__EXERCISE INSTRUCTIONS__
How many of the lines below contain the word "VISAP"? Only the number is wanted.

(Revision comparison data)
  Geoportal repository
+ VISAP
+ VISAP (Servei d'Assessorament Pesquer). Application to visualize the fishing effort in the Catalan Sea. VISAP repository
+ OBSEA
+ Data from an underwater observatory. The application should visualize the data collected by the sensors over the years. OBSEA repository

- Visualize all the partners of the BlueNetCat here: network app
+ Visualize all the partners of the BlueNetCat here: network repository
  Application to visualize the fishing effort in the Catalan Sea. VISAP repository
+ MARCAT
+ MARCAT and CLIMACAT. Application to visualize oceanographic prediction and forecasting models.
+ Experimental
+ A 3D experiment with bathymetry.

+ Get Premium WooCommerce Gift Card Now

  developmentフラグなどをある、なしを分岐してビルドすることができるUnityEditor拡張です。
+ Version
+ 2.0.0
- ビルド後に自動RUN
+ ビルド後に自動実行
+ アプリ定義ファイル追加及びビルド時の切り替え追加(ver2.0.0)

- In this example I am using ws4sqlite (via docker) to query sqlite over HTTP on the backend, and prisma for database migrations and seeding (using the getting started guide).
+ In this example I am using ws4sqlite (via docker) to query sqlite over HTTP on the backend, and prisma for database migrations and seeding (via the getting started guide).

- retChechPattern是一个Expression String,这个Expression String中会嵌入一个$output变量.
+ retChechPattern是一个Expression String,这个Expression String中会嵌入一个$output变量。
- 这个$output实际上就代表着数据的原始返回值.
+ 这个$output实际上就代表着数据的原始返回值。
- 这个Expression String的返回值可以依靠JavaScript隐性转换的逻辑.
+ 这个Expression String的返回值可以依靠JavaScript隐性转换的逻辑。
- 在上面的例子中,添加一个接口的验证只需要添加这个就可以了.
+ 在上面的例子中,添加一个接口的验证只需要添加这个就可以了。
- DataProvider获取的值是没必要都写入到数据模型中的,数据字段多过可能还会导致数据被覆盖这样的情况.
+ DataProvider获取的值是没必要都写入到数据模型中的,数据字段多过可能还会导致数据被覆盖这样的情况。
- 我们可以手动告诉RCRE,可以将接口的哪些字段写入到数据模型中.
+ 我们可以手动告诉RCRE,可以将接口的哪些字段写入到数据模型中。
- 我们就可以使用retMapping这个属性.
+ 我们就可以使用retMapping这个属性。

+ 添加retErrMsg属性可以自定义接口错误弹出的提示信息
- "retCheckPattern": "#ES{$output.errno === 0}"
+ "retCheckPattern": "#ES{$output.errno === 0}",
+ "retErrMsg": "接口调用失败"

__TASK ANSWER__
3